17:00 PM

New study shows patient income does not predict disability or mortality in hospitalized COVID-19 patients throughout a large Chicago-based health system

Academic medical centers may mitigate detrimental effects of socioeconomic disparities on COVID-19 seen at the community level

Race, income, and their role in COVID-19 infection in the community have been extensively reported, but their impact on outcomes in hospitalized patients is less well defined. A new study accepted for publication in Journal of Health Care for the Poor and Underserved analyzed the first 509 COVID-19 patients hospitalized across the Northwestern Medicine health system and discovered income did not predict disability or mortality. The study conducted by Northwestern Medicine neurology and emergency medicine researchers examined associations between median household income, 30-day mortality, and ambulatory state at discharge from the hospital.

Of the 509 hospitalized COVID-19 patients between March 5 and April 6, 2020:

- Average age was 58
- Race
o White: 53%
o Black or African American: 30%
o Asian: 3%
o Native Hawaiian or Other Pacific Islander: 0.2%
o Other: 10%
- Ethnic group
o Not Hispanic or Latino: 75%
o Hispanic or Latino: 21%
- Median household income was $75,325
- Average length of hospital stay was seven days

The study found:

- Income did not predict mortality in patients hospitalized for COVID-19 infection.
- Higher income was associated with slightly increased odds of ability to walk or move at discharge, but this was true only when accounting for hospital type within the overall Northwestern Medicine health system, which includes Northwestern Memorial Hospital, an academic medical center and the largest hospital in the Chicago metropolitan area.
o At Northwestern Memorial, income and mortality were lower and functional outcomes more favorable.
- Academic medical centers may mitigate detrimental effects of socioeconomic disparities on COVID-19 seen at the community level.
- Patients with lower incomes had more comorbidities such as diabetes, obesity, neurological disorders, heart conditions and lung diseases.

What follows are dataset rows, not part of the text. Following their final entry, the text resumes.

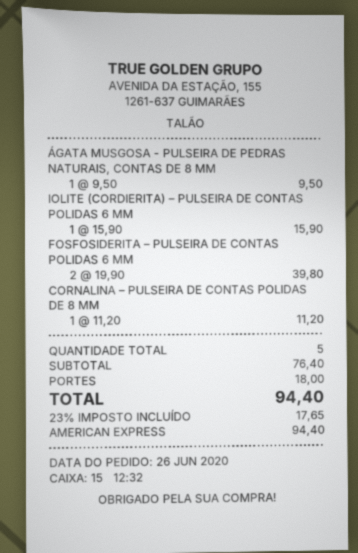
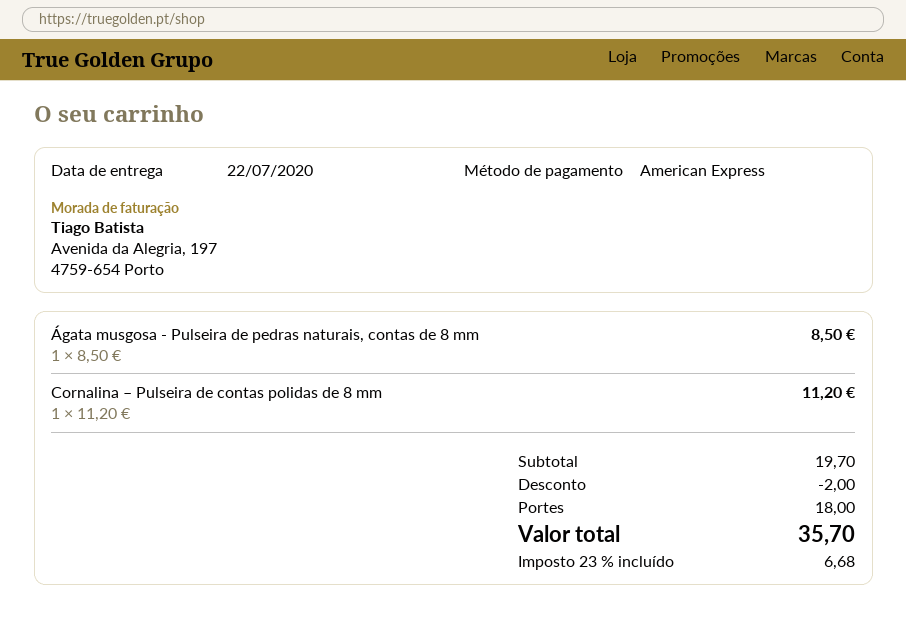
ÁGATA MUSGOSA - PULSEIRA DE PEDRAS NATURAIS, CONTAS DE 8 MM: 1 x 9.50 = 9.50 -> 1 x 8.50 = 8.50
IOLITE (CORDIERITA) – PULSEIRA DE CONTAS POLIDAS 6 MM: 1 x 15.90 = 15.90 -> none
FOSFOSIDERITA – PULSEIRA DE CONTAS POLIDAS 6 MM: 2 x 19.90 = 39.80 -> none
subtotal: 76.40 -> 19.70
discount: none -> 2.00
tax: 23% = 17.65 -> 23% = 6.68
total: 94.40 -> 35.70

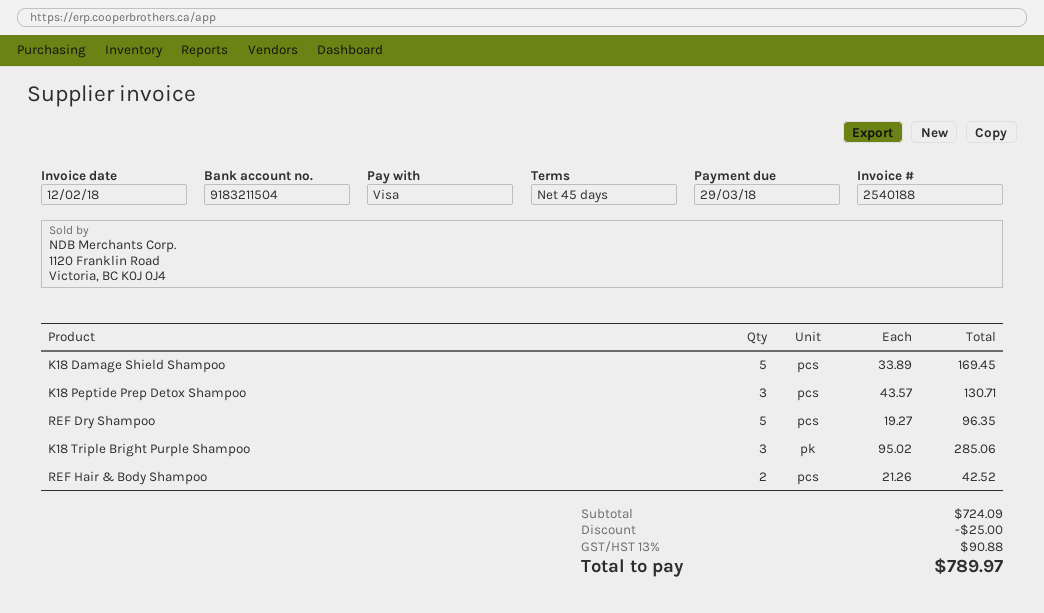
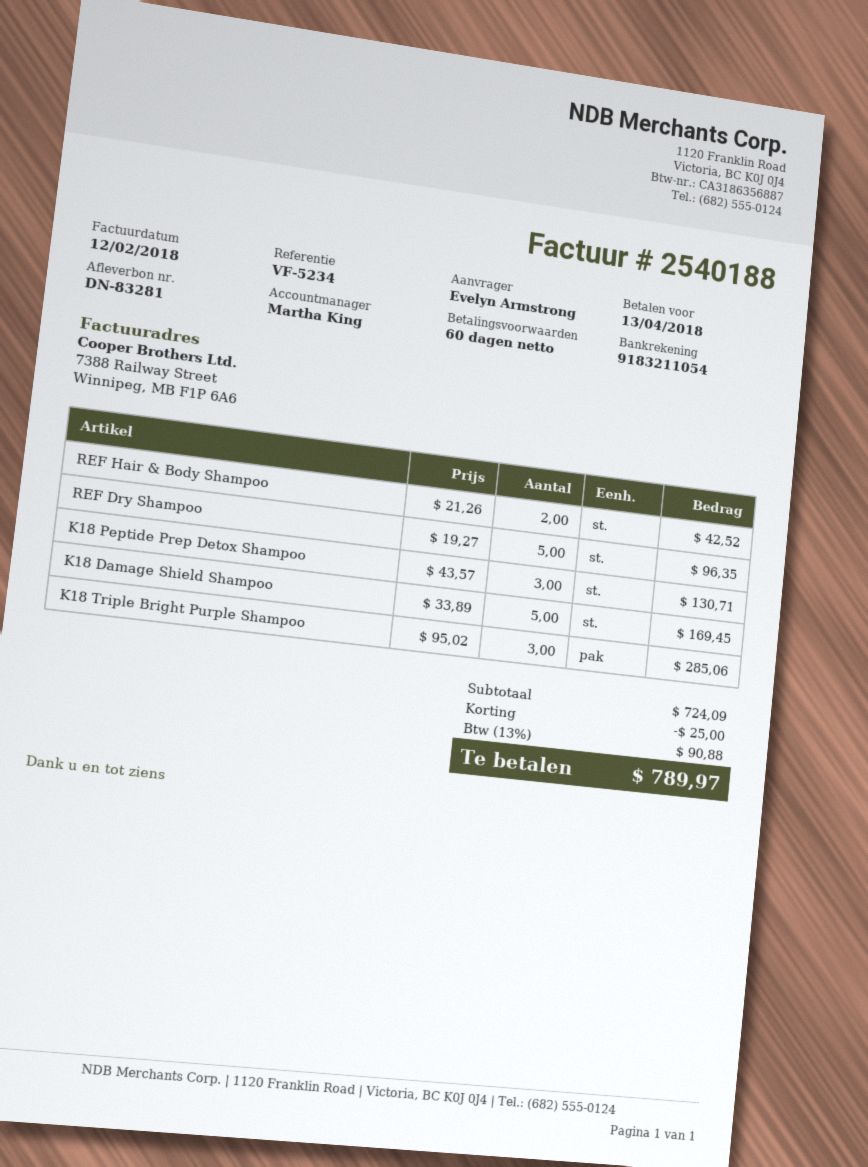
payment terms: 45 days -> 60 days
due date: 2018-03-29 -> 2018-04-13
bank account: 9183211504 -> 9183211054

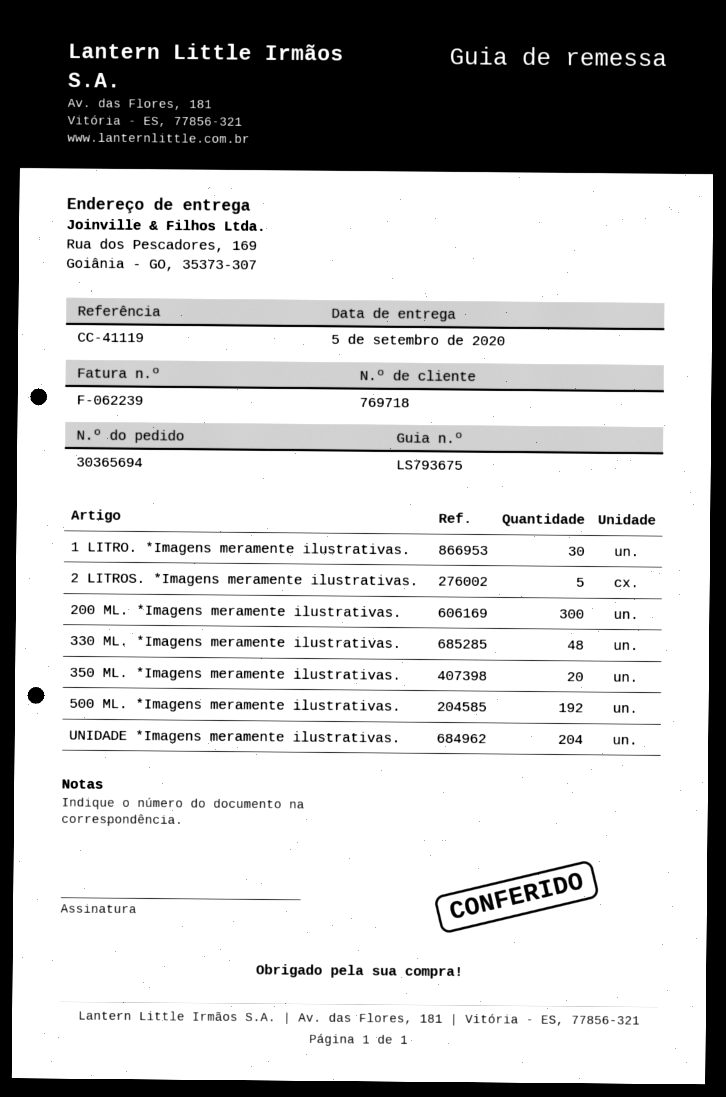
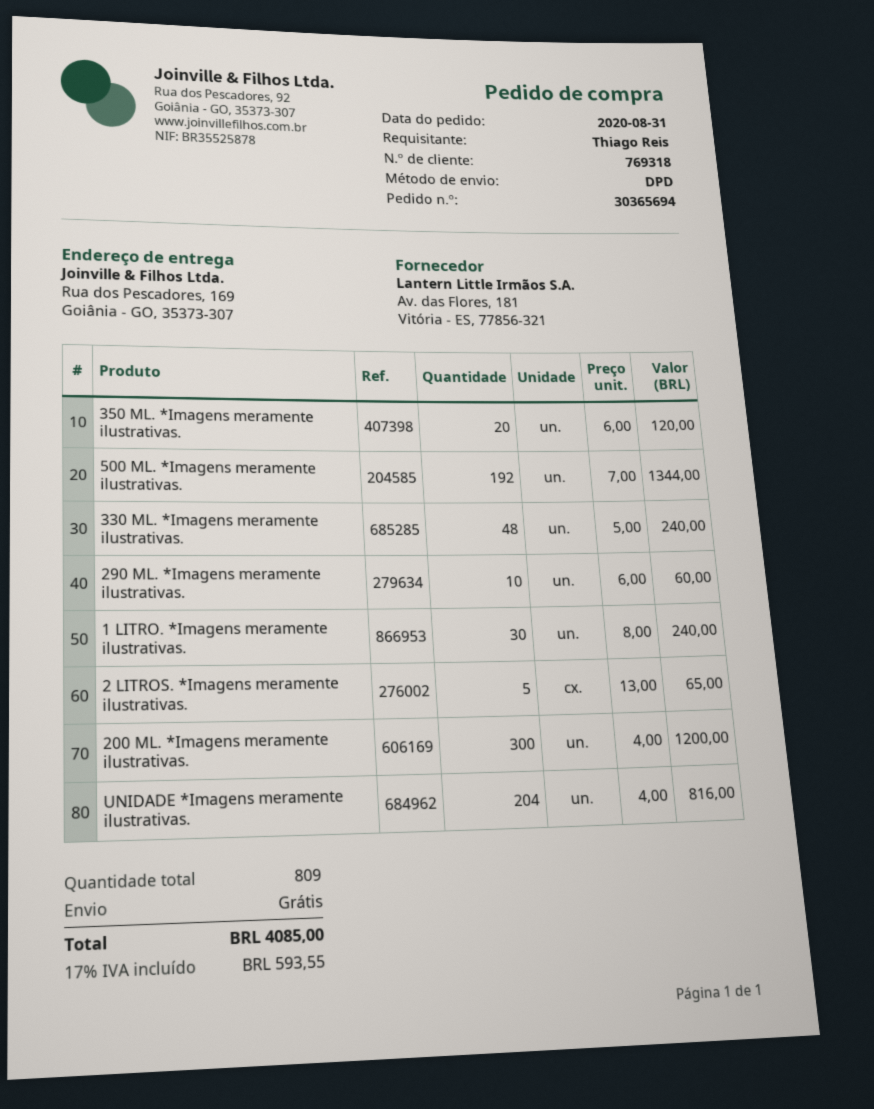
customer number: 769718 -> 769318
290 ML. *Imagens meramente ilustrativas.: none -> 10

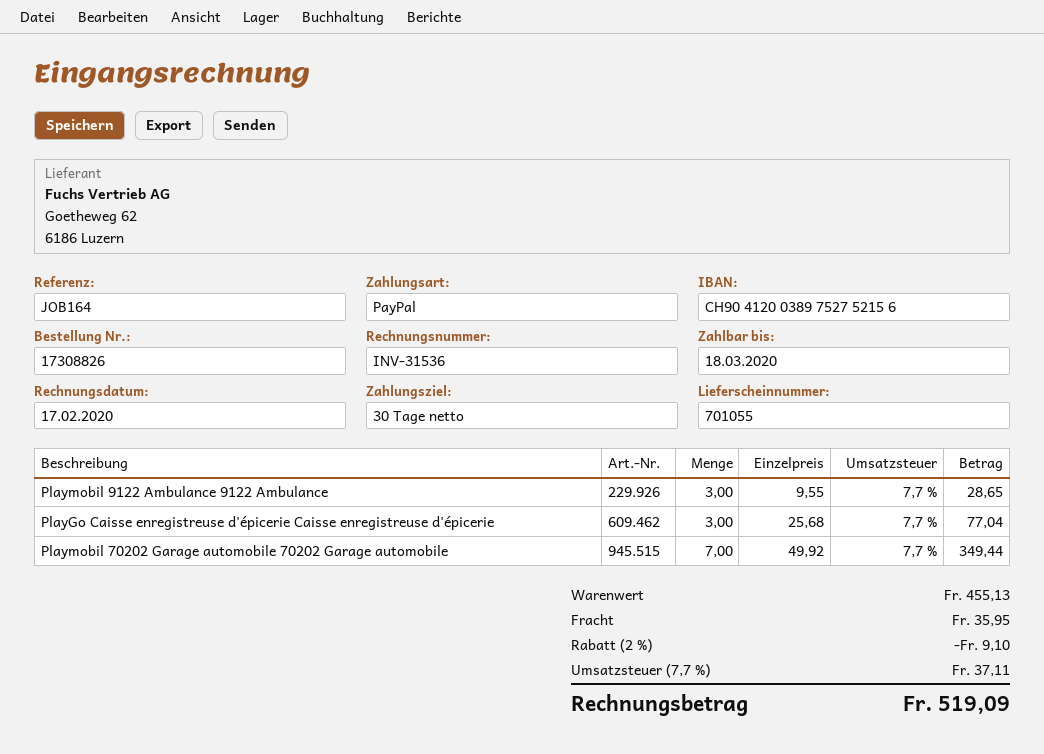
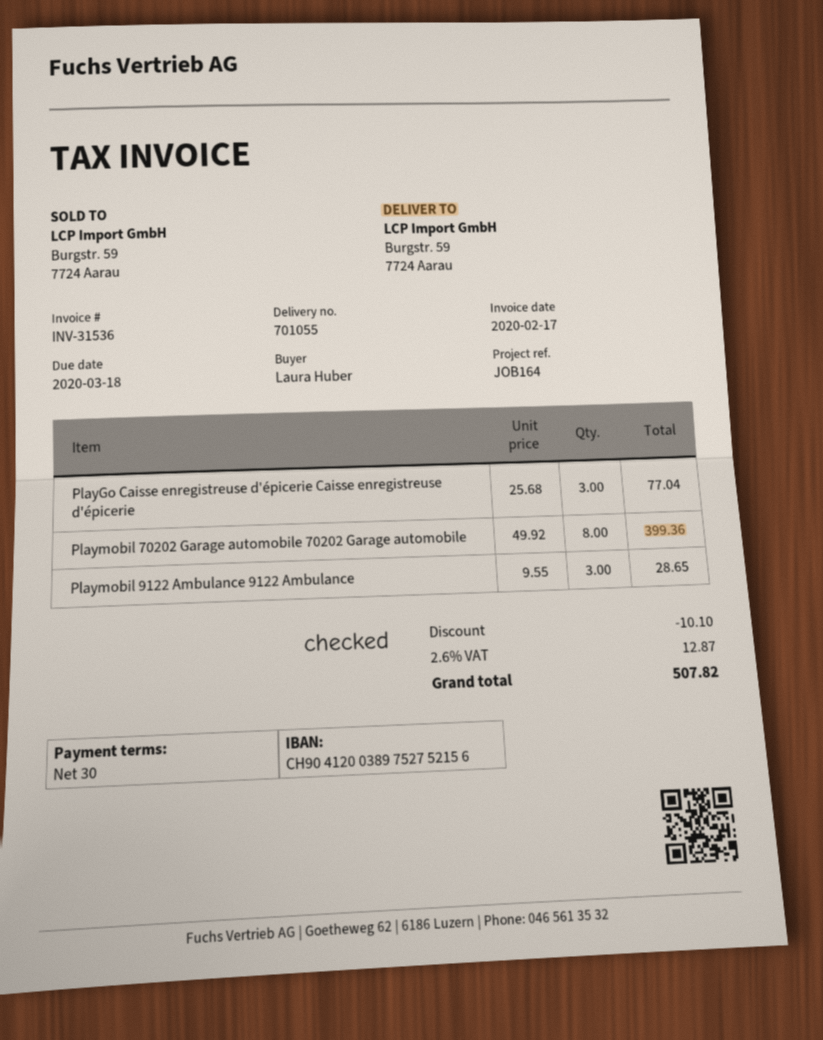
Playmobil 70202 Garage automobile 70202 Garage automobile: 7 x 49.92 = 349.44 -> 8 x 49.92 = 399.36
discount: 9.10 -> 10.10
shipping: 35.95 -> none
tax: 7.7% = 37.11 -> 2.6% = 12.87
total: 519.09 -> 507.82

“We were surprised and encouraged to find that income was not associated with measures of morbidity and mortality from COVID-19, given the preponderance of epidemiological data, particularly at the community level, demonstrating that COVID-19 hotspots were concentrated in areas of poverty, particularly in Chicago, and that mortality rates were linked to areas with higher poverty in multiple states, including Illinois,” said Brian Stamm, MD, chief neurology resident at Northwestern Medicine who co-authored the study. “Given the multitude of dynamic factors since the beginning of the pandemic, updated and ongoing analyses will be warranted as the pandemic continues to evolve.”

“One policy hypothesis arising from our study is that a higher-resourced academic institution within a health system has the potential to mitigate the detrimental effect of socioeconomic disparities on COVID-19 that are seen at the community level,” said Regina Royan, MD, MPH, emergency medicine physician at Northwestern Medicine who co-authored the study. “This hypothesis warrants further study, in other health care systems in distinct geographical areas to evaluate whether our findings are reproduced in other locations.”